Ce pont du 10 novembre, moment de répit dans l'agitation nationale, offre une occasion de prendre du recul sur le spectacle de notre propre impuissance. La France est paralysée. Le chaos parlementaire, les blocages institutionnels et la déconnexion béante entre le pays légal et le pays réel ne sont plus des accidents de parcours ; ils sont le symptôme d'une maladie chronique.

La tentation est grande, comme toujours, de personnaliser la crise. On accuse volontiers l'hyperprésidentialisation d'Emmanuel Macron, sa volonté délibérée d'« enjamber le Parlement » et d'« abaisser la fonction de Premier ministre ». Ces critiques sont justes, mais elles manquent l'essentiel.

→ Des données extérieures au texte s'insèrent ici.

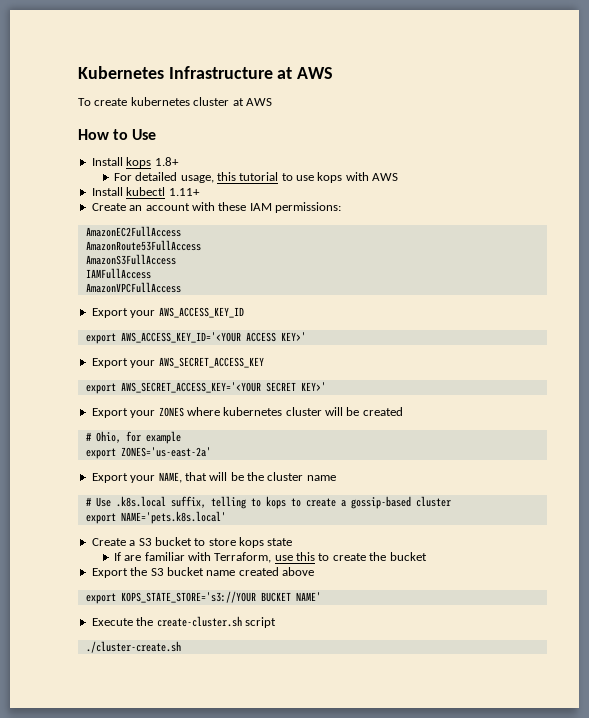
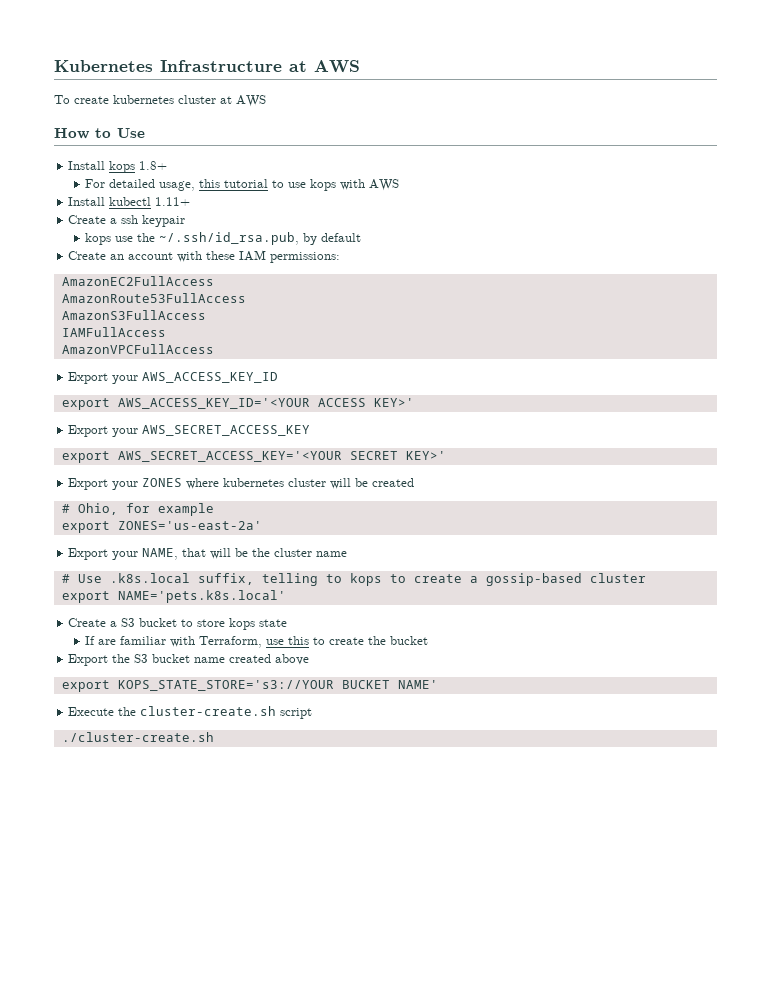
(200, 192) none -> [68,215,186,227] [85,232,362,245] // Create a ssh keypair // kops use the ~/.ssh/id_rsa.pub, by default
[156,616,242,627] create-cluster.sh -> [140,706,277,716] cluster-create.sh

Réduire le mal français à la psychologie d'un seul homme est une erreur d'analyse confortable qui nous évite de poser le vrai diagnostic. Le problème n'est pas l'homme ; le problème est la structure.

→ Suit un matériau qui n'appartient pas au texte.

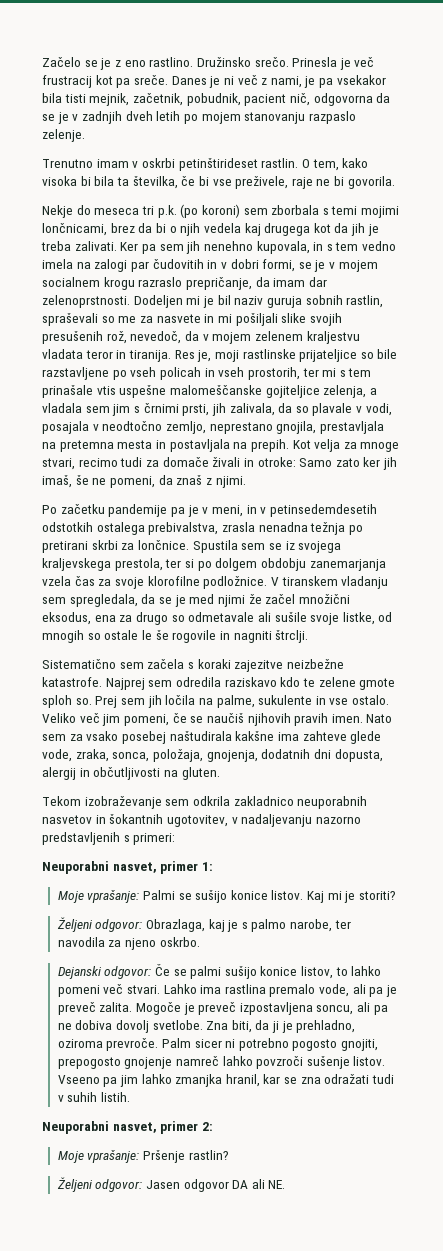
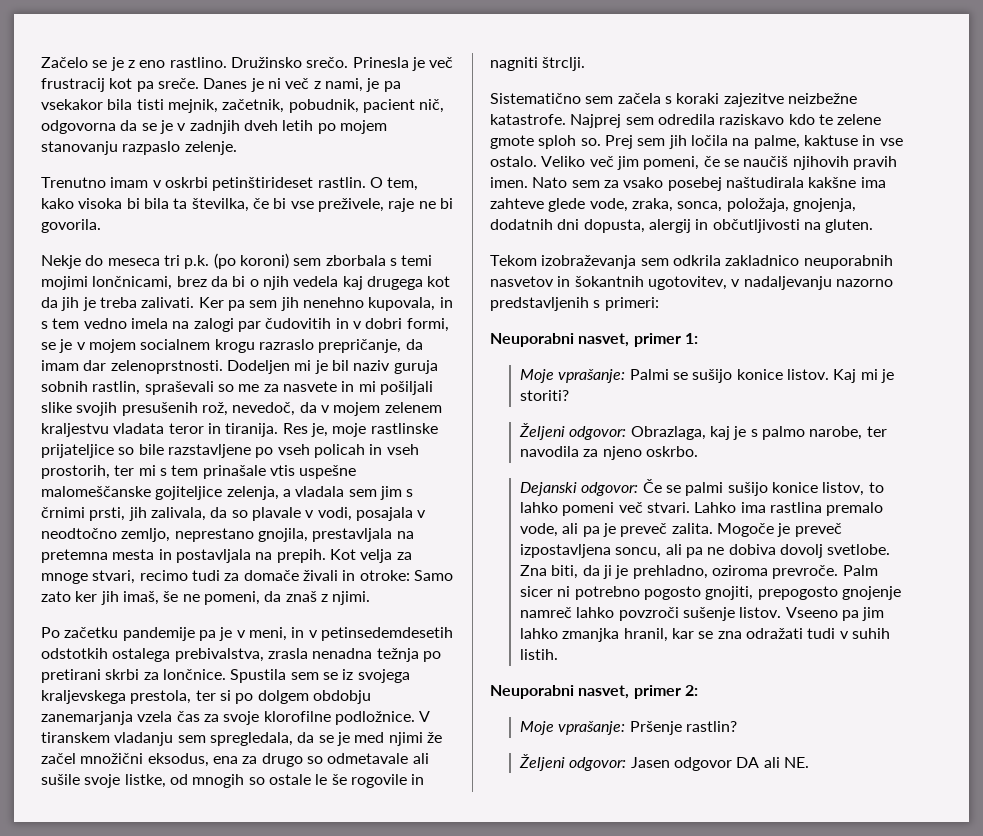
[214,350,239,362] moji -> [332,423,367,437] moje
[258,695,313,705] sukulente -> [803,135,858,146] kaktuse
[84,796,162,809] izobraževanje -> [541,255,637,269] izobraževanja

Nous n'assistons pas à une crise conjoncturelle, mais à l'agonie d'un système. La démocratie représentative, conçue aux XVIIIe et XIXe siècles, est structurellement inadaptée au XXIe siècle. Sa verticalité, autrefois une nécessité technique pour gérer des nations vastes et peu éduquées, est devenue aujourd'hui une pathologie politique, un anachronisme qui étouffe l'énergie citoyenne.
Cet éditorial vise à démontrer, en trois temps, la nature de cette faillite et les contours de son remplacement. Premièrement, nous analyserons pourquoi cette « crise de la verticalité » est inéluctable, scellée par deux révolutions que le vieux monde ne peut plus ignorer. Deuxièmement, nous verrons comment l'économie numérique rend possible une alternative horizontale, une société liquide capable de se passer de l'intermédiation bureaucratique. Enfin, nous décrirons comment organiser cet ordre liquide, non pas comme un chaos, mais comme une « catallaxie » s'appuyant sur des mécanismes techniques de décision collective infiniment supérieurs à ceux que nous subissons aujourd'hui.

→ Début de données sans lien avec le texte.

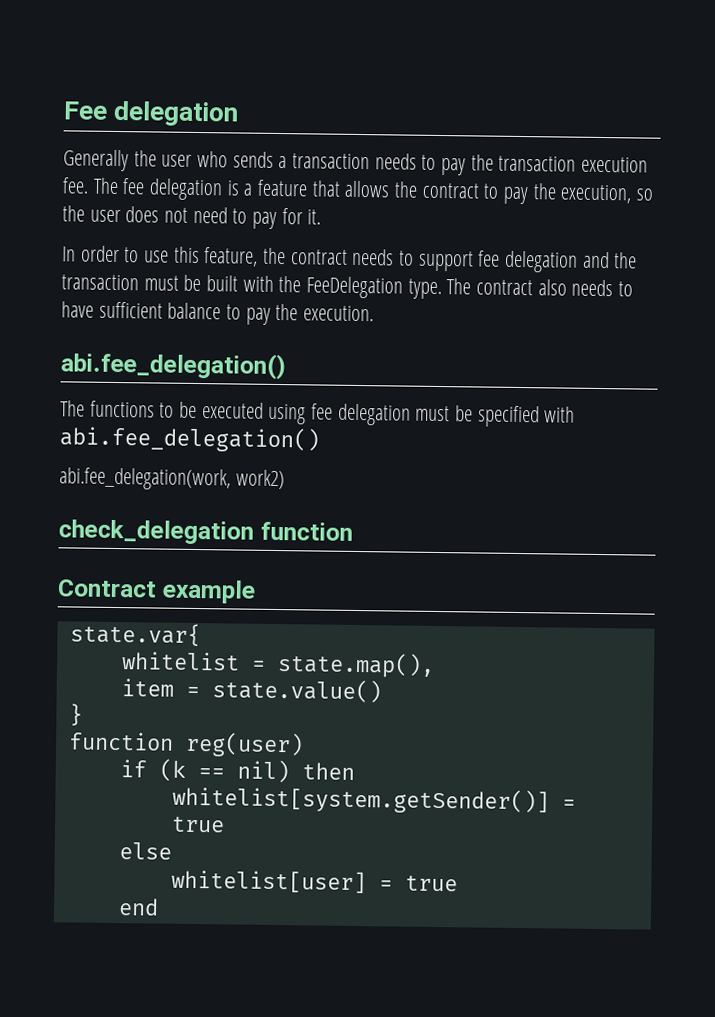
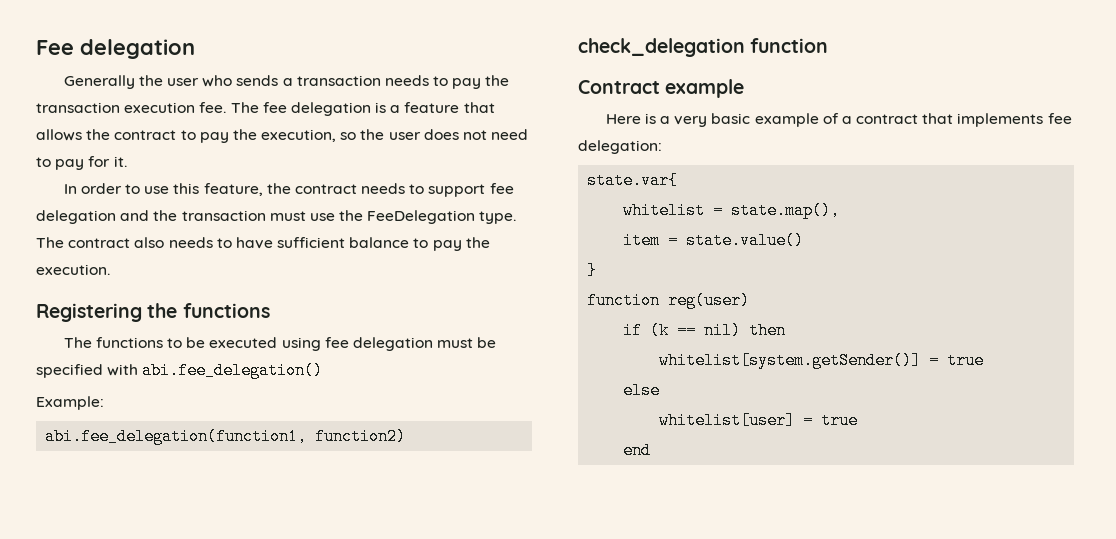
[183,274,274,292] be built with -> [309,213,335,221] use
[60,351,286,381] abi.fee_delegation() -> [36,303,270,322] Registering the functions
[59,467,285,491] abi.fee_delegation(work, work2) -> [36,396,104,410] [45,428,407,445] Example: // abi.fee_delegation(function1, function2)
(256, 591) none -> [605,113,1072,127] [578,140,662,154] // Here is a very basic example of a contract that implements fee delegation:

La crise de la verticalité : anatomie d'un système obsolète
Le malaise n'est pas qu'une impression. C'est un fait structurel, mesurable, et il est profond. L'échec du modèle politique actuel n'est plus à démontrer, il se vit au quotidien.
Le symptôme : une crise structurelle, pas conjoncturelle
Les difficultés de la France ne sont pas isolées. L'instabilité politique, marquée par une fragmentation croissante du champ politique, est devenue la nouvelle norme. Ce que nous vivons n'est pas un « trou d'air », mais bien la « fin de l'âge d'or » de la démocratie représentative, entrée dans une « crise structurelle » qui touche l'ensemble du monde occidental.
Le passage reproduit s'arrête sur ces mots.